To give a high-level summary, the most important things I learned include how to advocate for UX, how to work within the business context, the importance of building relationships, the advantages of having a technical background, and what makes a good designer.

Advocating for UX

Explaining Why User-Centered Design is Important

Initially, my requirement from my stakeholder was to only focus on the UI of the product. However, I knew that as a UX designer, my job is to advocate for the users and to coordinate the whole balanced team to come up with the best product designs. After consulting my design manager and other senior designers for advice, I set up a meeting with my stakeholder to explain the user-centered design process I hoped to follow. I proposed a timeline to make sure that the product can still be built within the time constraints, and explained why adding activities like interviews, brainstorming sessions, and user feedback would help the team fail fast and eventually build a better product that people would love using. My stakeholder became really supportive of our process after the meeting.

From this experience, I learned about how to advocate for design when necessary. It is important not to blindly stick to a “process,” but to understand why different design activities help us build better products, and to convey the value of those activities to stakeholders and other team members.

Engaging Developers and Stakeholders throughout the Process

Taking the advice of senior designers, my co-intern Chandler and I invited our developers to sit in on our interviews and usability testing sessions. We also invited them to participate in our design studios, in which we presented the top pain points we identified through research, and let everyone brainstorm solutions together.

It turned out that our developers were more than willing to sit with us during interviews/testings, synthesize with us afterwards, and contribute to the design of the product. It was a win-win scenario because they were interested in hearing what the users of their products say, and their expertise in the product helped me capture a lot of important points from those sessions. We all had a better understanding of how each other work, and how to collaborate to make the product better.

Evangelizing UX

One thing I found to be really effective was to keep our synthesize notes on a wall/window so that we can quickly show the main take-aways from our research to our developers and stakeholders when they come by.

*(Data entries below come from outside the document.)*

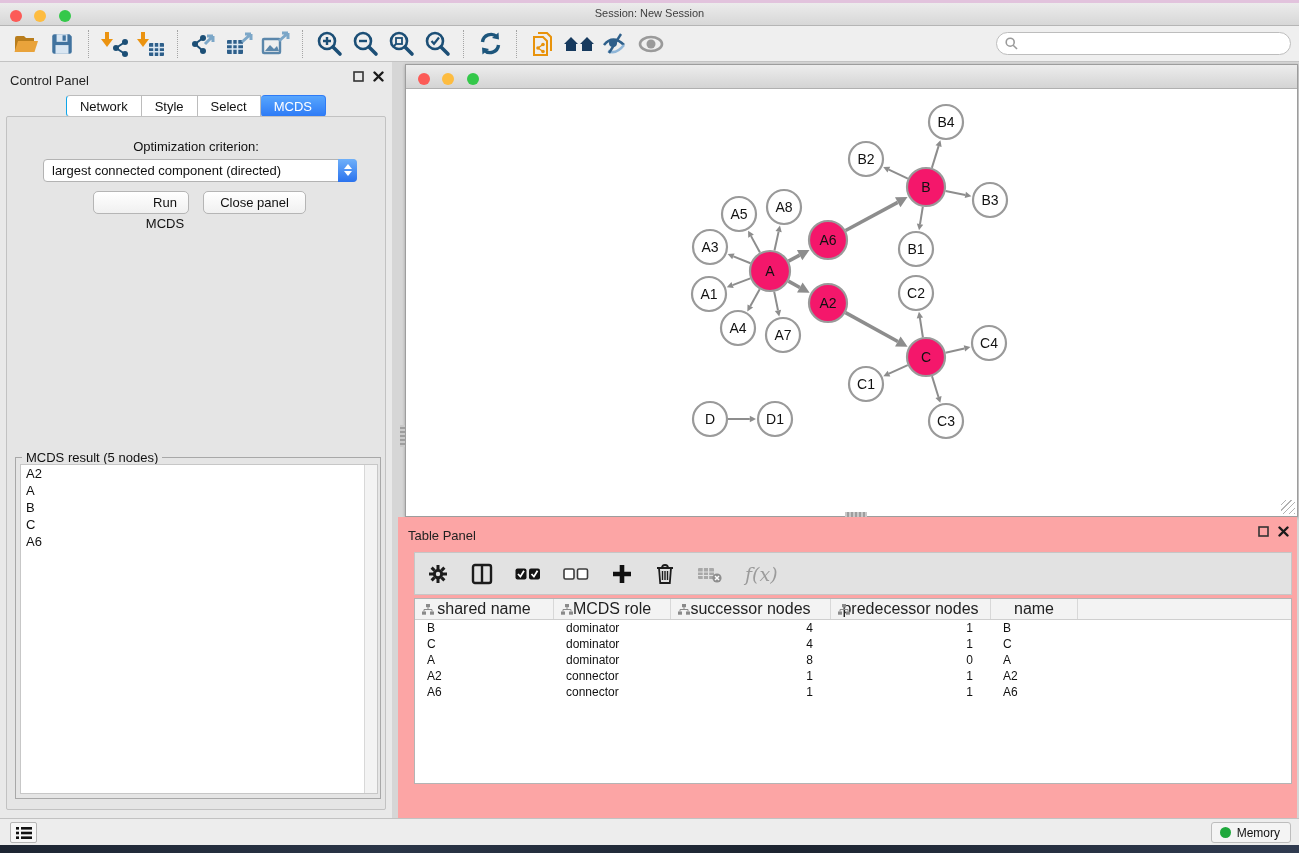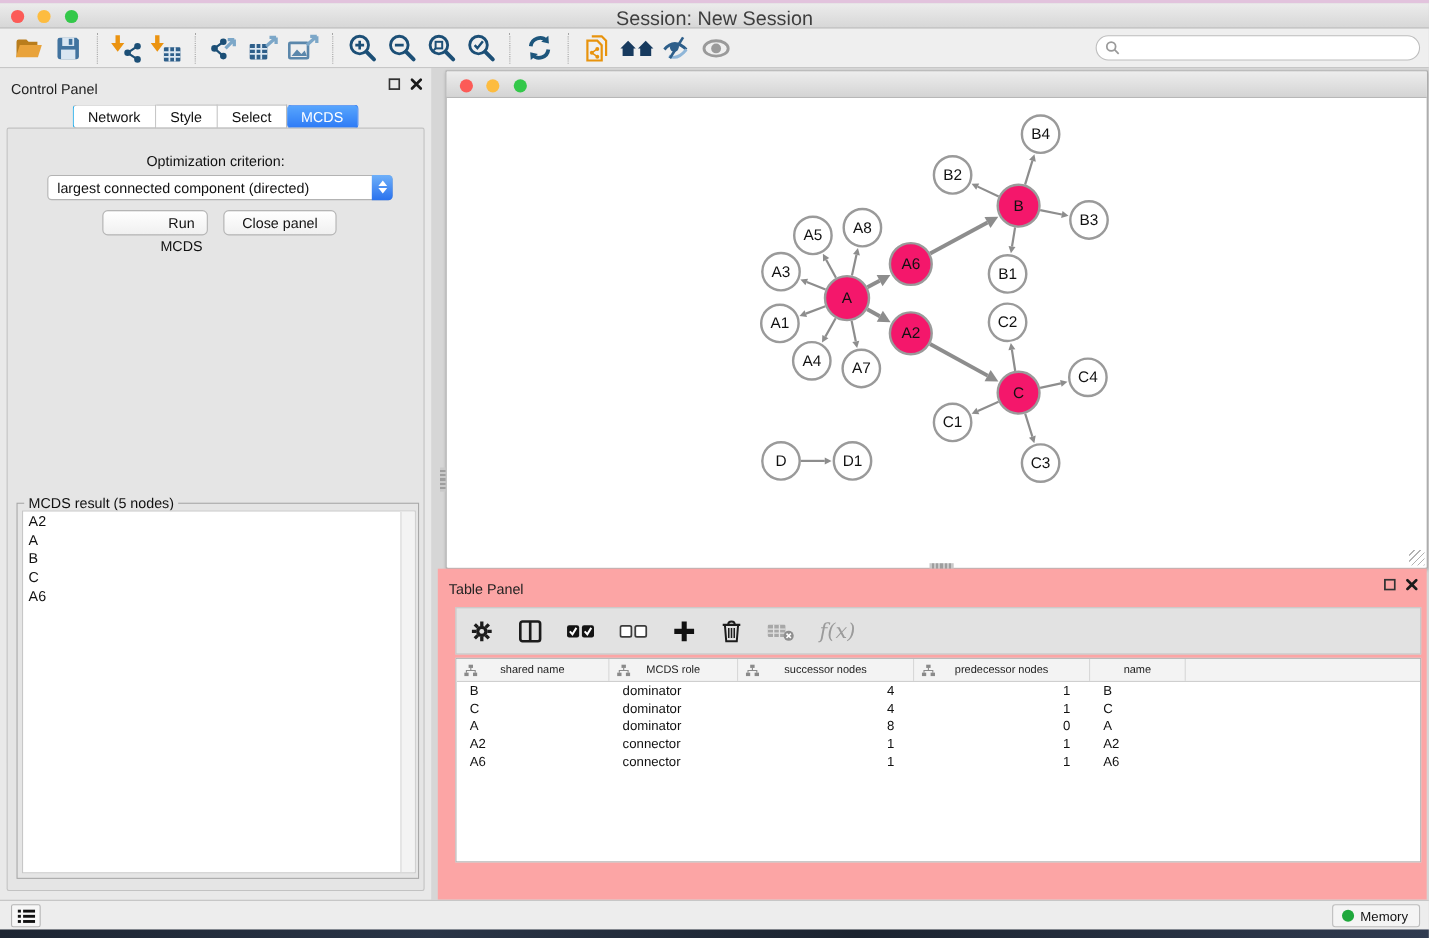--- a/index.html
+++ b/index.html
@@ -5,21 +5,21 @@
   * { margin:0; padding:0; box-sizing:border-box; }
   html,body { width:1299px; height:853px; }
   body { font-family:"Liberation Sans", sans-serif; position:relative; background:#d6d6d6; overflow:hidden; }
   .abs { position:absolute; }
 
   
   #top-strip { left:0; top:0; width:1299px; height:3px; background:#e2c3dd; }
   #titlebar { left:0; top:3px; width:1299px; height:23px; background:linear-gradient(#ececec,#d7d7d7); border-bottom:1px solid #b5b5b5; }
   .tl { width:12px; height:12px; border-radius:50%; display:inline-block; margin-right:8px; }
   .tl-row { position:absolute; left:10px; top:5px; }
-  .win-title { position:absolute; width:100%; text-align:center; top:4px; font-size:18px; color:#3e3e3e; }
+  .win-title { position:absolute; width:100%; text-align:center; top:4px; font-size:11px; color:#3e3e3e; }
 
   
   #toolbar { left:0; top:26px; width:1299px; height:36px; background:#efefef; border-bottom:1px solid #c3c3c3; display:flex; align-items:center; padding:0 8px; }
   .tb-btn { width:36px; height:30px; display:flex; align-items:center; justify-content:center; flex:0 0 auto; }
   .tb-sep { width:1px; height:28px; border-left:1px dotted #a5a5a5; margin:0 8px; flex:0 0 auto; }
   #search-box { margin-left:auto; width:295px; height:23px; background:#fff; border:1px solid #bdbdbd; border-radius:12px; display:flex; align-items:center; padding:0 8px; }
   #search-box input { border:none; outline:none; flex:1; font-size:12px; background:transparent; margin-left:5px; }
 
   
   #control-panel { left:0; top:62px; width:392px; height:756px; background:#e9e9e9; }
@@ -56,21 +56,21 @@
   .splitter-grip-v { left:400px; top:425px; width:5px; height:22px; background:repeating-linear-gradient(#c9c9c9 0 2px,#9e9e9e 2px 4px); }
   .splitter-grip-h { left:845px; top:512px; width:22px; height:5px; background:repeating-linear-gradient(90deg,#c9c9c9 0 2px,#9e9e9e 2px 4px); }
 
   
   #table-panel { left:398px; top:517px; width:899px; height:301px; background:#fca5a5; }
   #tp-toolbar { position:absolute; left:16px; top:35px; width:878px; height:43px; background:#e2e2e2; border:1px solid #c6c6c6; display:flex; align-items:center; padding-left:12px; gap:22px; }
   .tp-btn { display:flex; align-items:center; justify-content:center; }
   #fx-label { font-family:"DejaVu Serif", serif; font-style:italic; font-size:19px; color:#9b9b9b; }
   #node-table { position:absolute; left:16px; top:81px; width:878px; height:186px; background:#fff; border:1px solid #b4b4b4; overflow:hidden; }
   #tbl-header { display:flex; height:21px; background:#f3f3f3; border-bottom:1px solid #cfcfcf; }
-  .th { position:relative; border-right:1px solid #d8d8d8; font-size:10px; color:#222; display:flex; align-items:center; justify-content:center; }
+  .th { position:relative; border-right:1px solid #d8d8d8; font-size:16px; color:#222; display:flex; align-items:center; justify-content:center; }
   .th .tree-ic { position:absolute; left:7px; top:5px; }
   .tr { display:flex; height:16px; }
   .td { font-size:12px; color:#111; padding:1px 0 0 12px; white-space:nowrap; overflow:hidden; }
   .td.num { text-align:right; padding:1px 18px 0 0; }
   #bottom-tabs { position:absolute; left:0; top:272px; width:100%; display:flex; justify-content:center; }
 
   
   #status-bar { left:0; top:818px; width:1299px; height:27px; background:#ededed; border-top:1px solid #c2c2c2; }
   #list-btn { position:absolute; left:10px; top:3px; width:27px; height:21px; background:#f7f7f7; border:1px solid #b5b5b5; border-radius:2px; display:flex; align-items:center; justify-content:center; }
   #memory-btn { position:absolute; right:8px; top:3px; height:21px; padding:0 10px 0 8px; background:#f4f4f4; border:1px solid #bdbdbd; border-radius:3px; display:flex; align-items:center; gap:6px; font-size:12px; color:#111; }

All the user needs across user interviews grouped by theme. Each color represents one user.

As we held design critiques and usability testing sessions, we also kept adding our feedback and putting them on the wall. People would come by from time to time, and it was a good chance to explain the role of UX and our design process to other colleagues on the floor.

As a result of those conversations, several developer interns on the floor became interested in our work, and started volunteering to come to our research and design activities. One developer intern even held his own design studio after he attended ours and realized the value it brings to the product.